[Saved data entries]
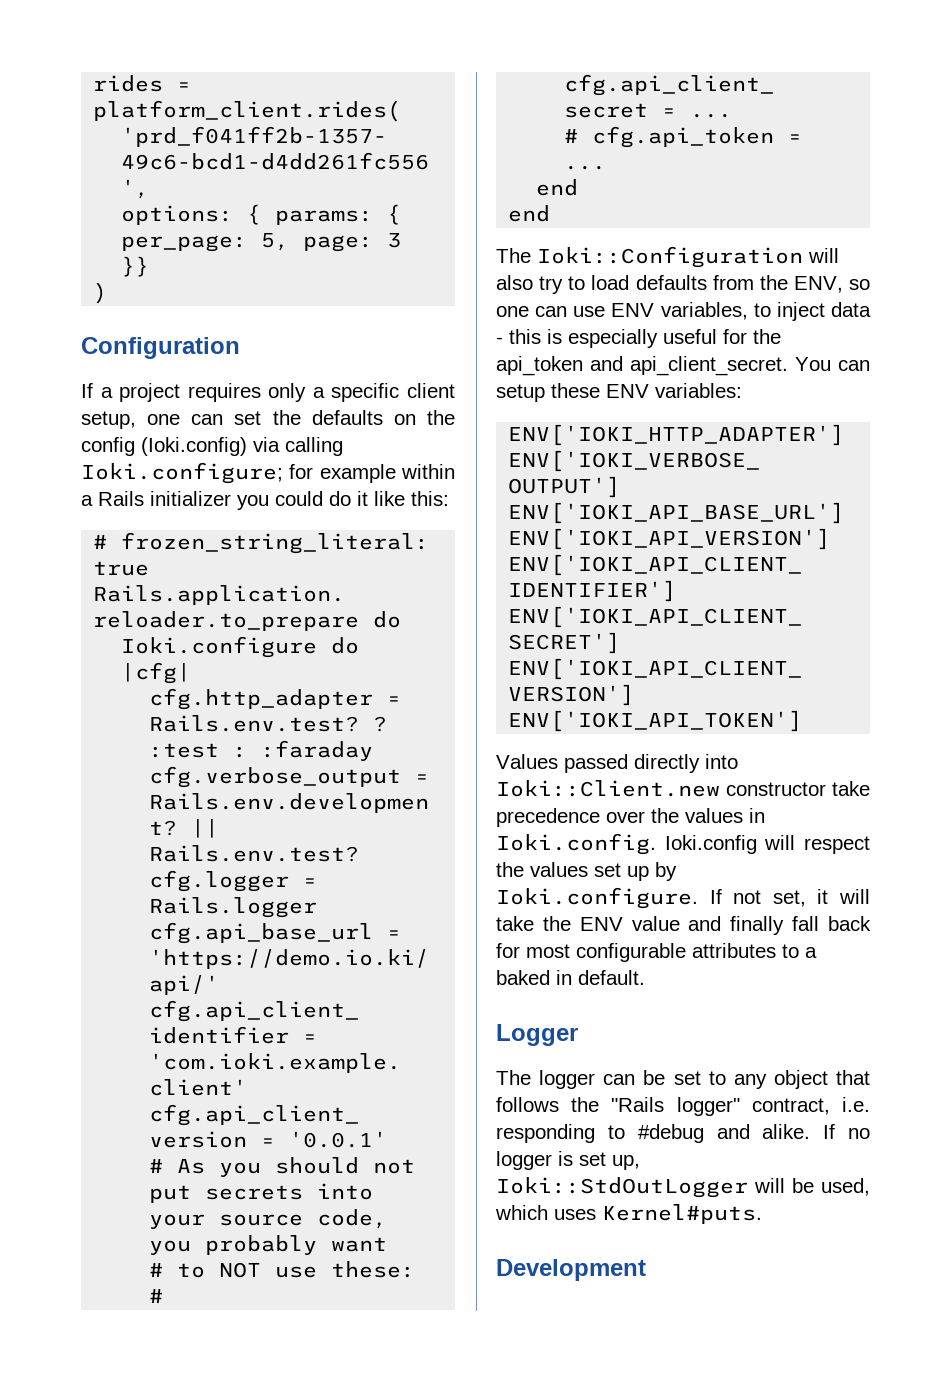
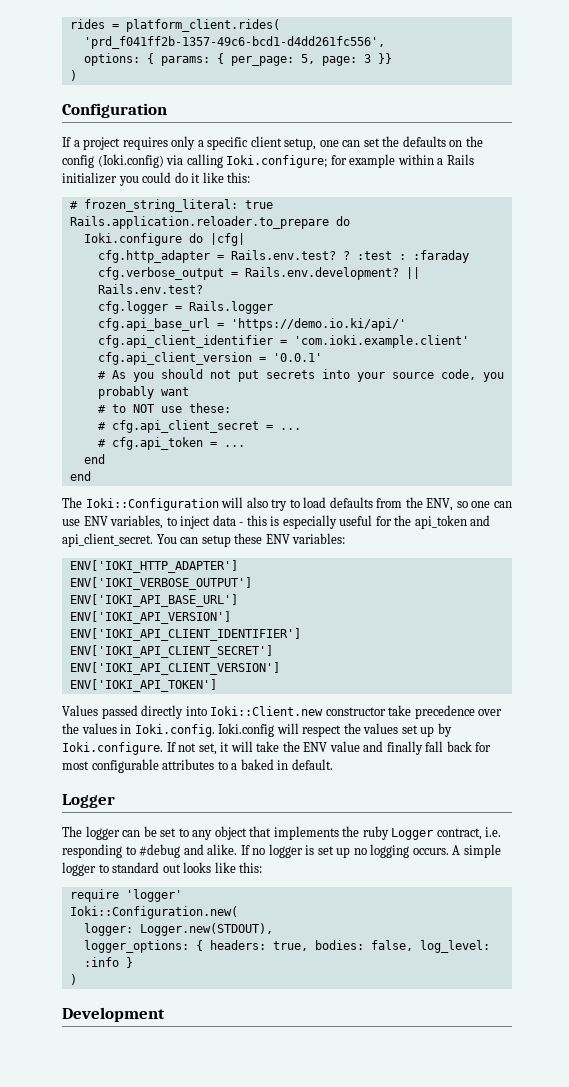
- The logger can be set to any object that follows the "Rails logger" contract, i.e. responding to #debug and alike.
+ The logger can be set to any object that implements the ruby Logger contract, i.e. responding to #debug and alike.
- If no logger is set up, Ioki::StdOutLogger will be used, which uses Kernel#puts.
+ If no logger is set up no logging occurs. A simple logger to standard out looks like this:
+ require 'logger'
+ Ioki::Configuration.new(
+ logger: Logger.new(STDOUT),
+ logger_options: { headers: true, bodies: false, log_level: :info }
+ )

■ What you are asked to do
Scan the entries above for the word "contract". Report the lines that hold it.

■ Output of the task
- The logger can be set to any object that follows the "Rails logger" contract, i.e. responding to #debug and alike.
+ The logger can be set to any object that implements the ruby Logger contract, i.e. responding to #debug and alike.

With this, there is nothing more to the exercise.